The trials of post-flood maintenance linger on. The shower is re-tiled, the holes are fully patched over, and a gigantic dehumidifier is now keeping the giant industrial fan company. The massive dust quantities remain, and will remain until maintenance is truly complete; and since my carpet is all jacked up with huge amounts of missing padding, and the carpet itself refuses to dry completely, and the walls still need to be repainted, cleaning continues to be put off.
Today I actually got to relax in my apartment, for the first time in 48 hours...when I got back from an interview around 3:30, maintenance had already quit for the day, meaning that I have had the last 7 hours gloriously to myself, without pounding or drilling or the like. I took advantage of this circumstance by ordering Pizza Hut and watching Spirited Away. I find that Studio Ghilbli films are particularly good when you're looking for an escapist element with your movie. I'd never seen Spirited Away before; I'm a fan now. Go watch it.
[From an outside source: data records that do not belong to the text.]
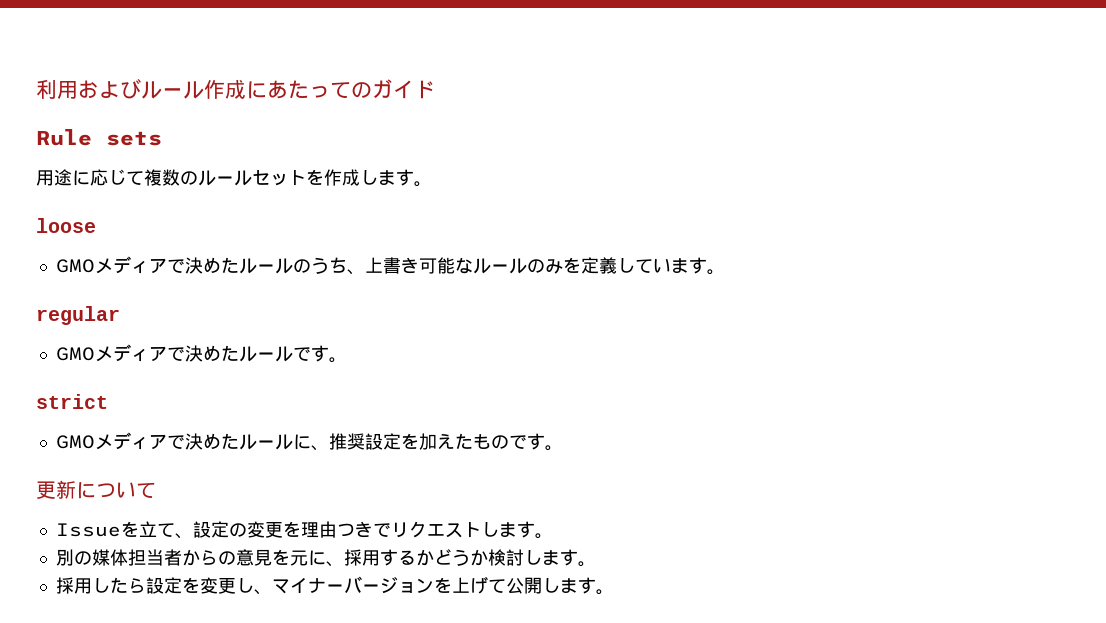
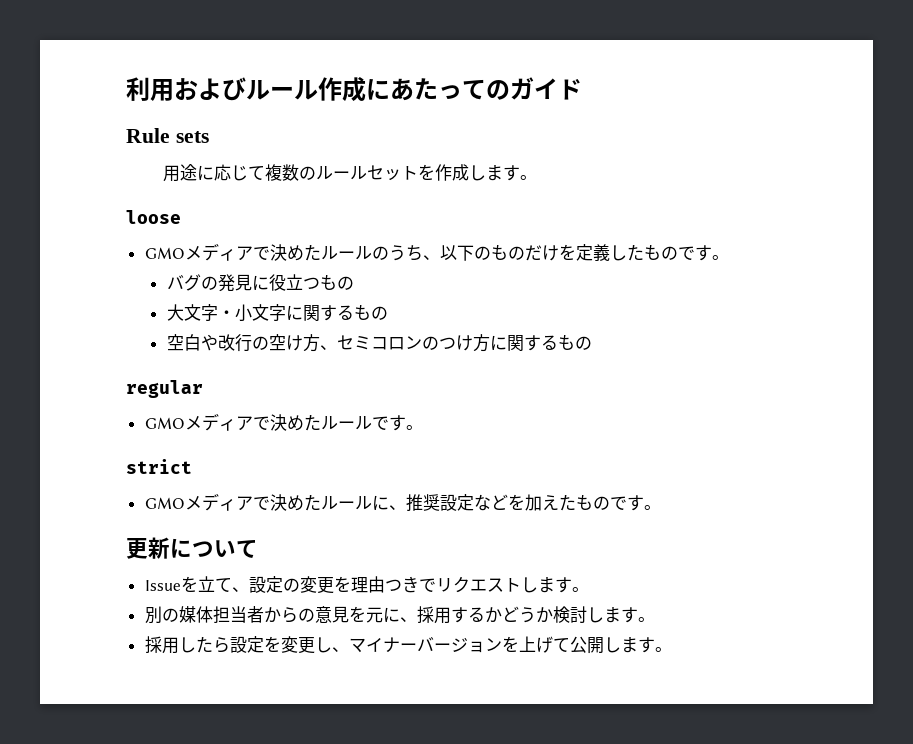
- GMOメディアで決めたルールのうち、上書き可能なルールのみを定義しています。
+ GMOメディアで決めたルールのうち、以下のものだけを定義したものです。
+ バグの発見に役立つもの
+ 大文字・小文字に関するもの
+ 空白や改行の空け方、セミコロンのつけ方に関するもの
- GMOメディアで決めたルールに、推奨設定を加えたものです。
+ GMOメディアで決めたルールに、推奨設定などを加えたものです。

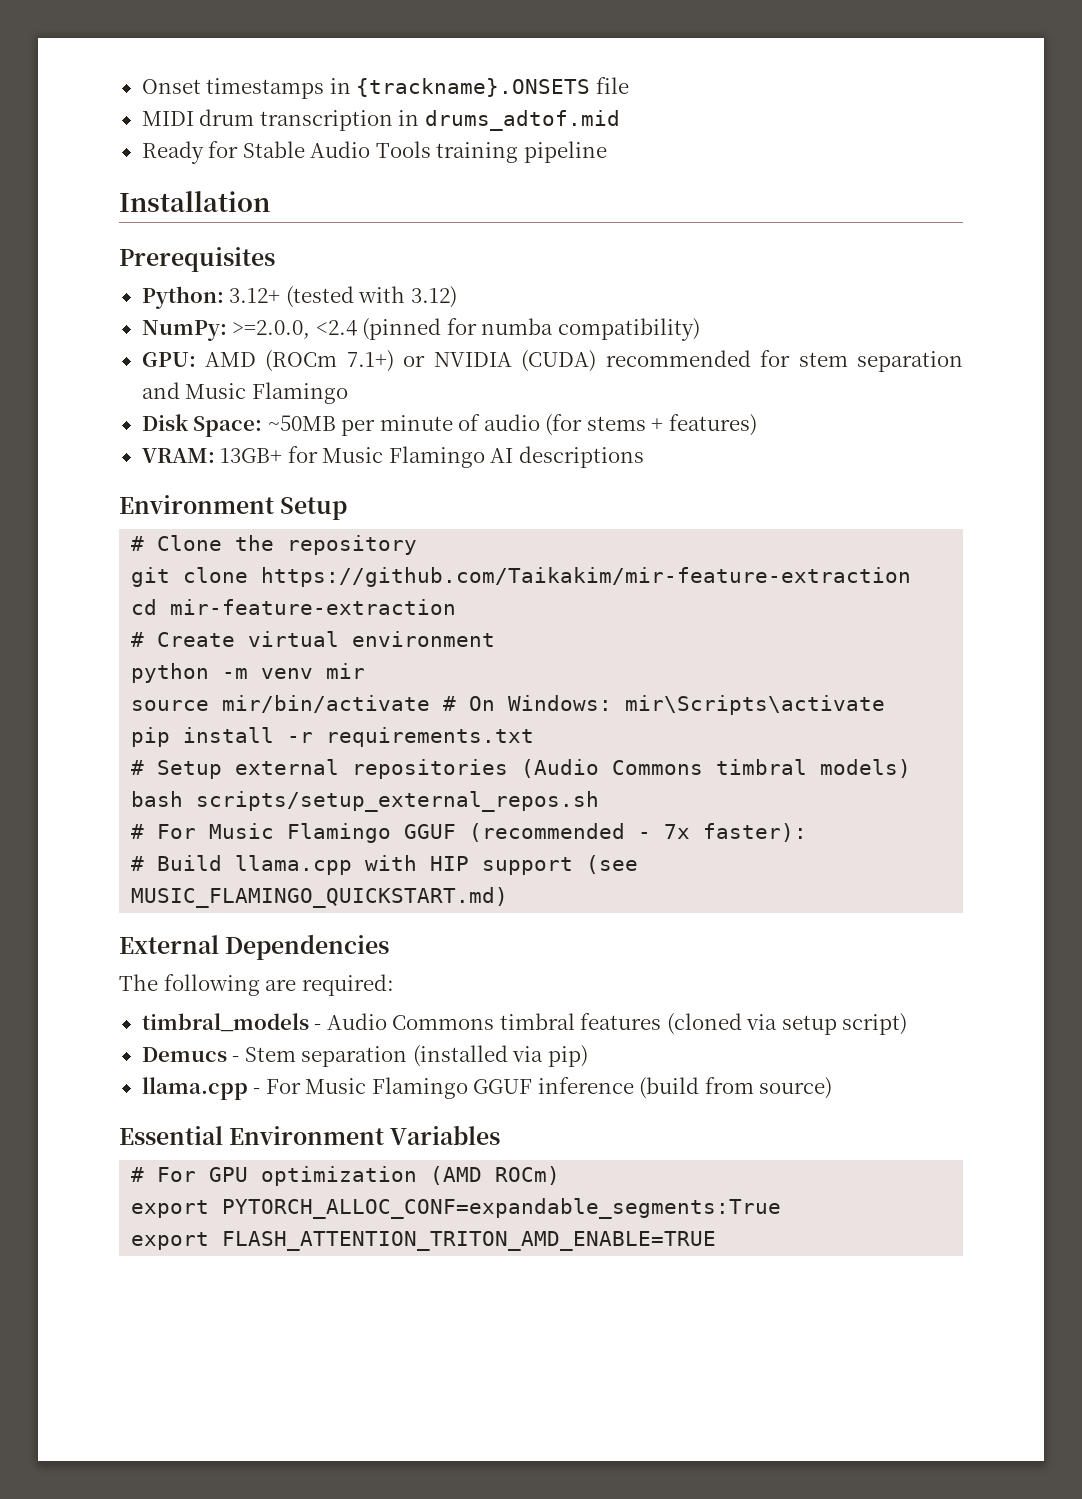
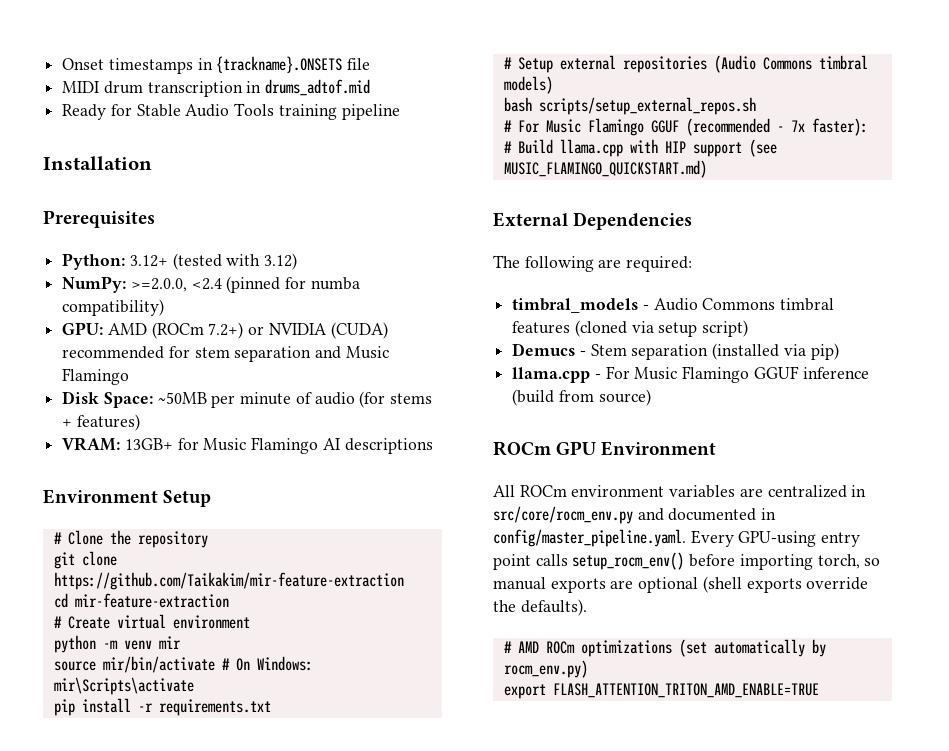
- GPU: AMD (ROCm 7.1+) or NVIDIA (CUDA) recommended for stem separation and Music Flamingo
+ GPU: AMD (ROCm 7.2+) or NVIDIA (CUDA) recommended for stem separation and Music Flamingo
- Essential Environment Variables
- # For GPU optimization (AMD ROCm)
- export PYTORCH_ALLOC_CONF=expandable_segments:True
+ ROCm GPU Environment
+ All ROCm environment variables are centralized in src/core/rocm_env.py and documented in config/master_pipeline.yaml. Every GPU-using entry point calls setup_rocm_env() before importing torch, so manual exports are optional (shell exports override the defaults).
+ # AMD ROCm optimizations (set automatically by rocm_env.py)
I'm too worn out to do a lengthy post of awesomeness, but I'll leave you with a funny moment of the day. Around 4:45, far into a much-needed nap, I suddenly heard a knock on the door. Thinking it was maintenance come back, I sprang out of bed, tried to pat my hair into a state fit for public view, and clamored through my dark apartment to my front door, and squinted in confusion as sunlight hit my eyes and cast light onto my disaster of an apartment. The person at the door was not a maintenance man, however; it was actually a UPS delivery guy, delivering an impulse DVD purchase I made from Amazon the other day. Met with the roar of the fan/dehumidifier, my semi-disheveled state, and the general chaos which enveloped these elements, he eyed me with concern before saying "Miss Finfrock?" tentatively. "Yes," I responded. "Sign here, please," he said, still looking a bit worried for my general well-being, and handed me the electronic sign-y thingy (why I needed to sign for an $8 DVD purchase is beyond me). I signed it sloppily, still squinting from sunlight, and handed it back. He, in turn, handed me my package. I thanked him, and he wandered off, and I shut the door and threw the package on my couch and stumbled back to my bedroom to continue my nap.
Later, I was talking to my friend Brandi on the phone, and she said what was the funniest thing I heard all day:
"That guy probably thought the apocalypse was now, and it was starting in your apartment. But, of course, we're going to watch that movie first, before the apocalypse spreads."
Maybe that's not funny if you're not Brandi or myself. But I thought it was hilarious, and it brightened up the general situation. In case you were wondering, the DVD in question is that Lost in Austen mini-series I saw on TV a few weeks ago...not the epitome of apocalyptic cinema, but when the apocalypse is starting in your apartment, who needs the movie version?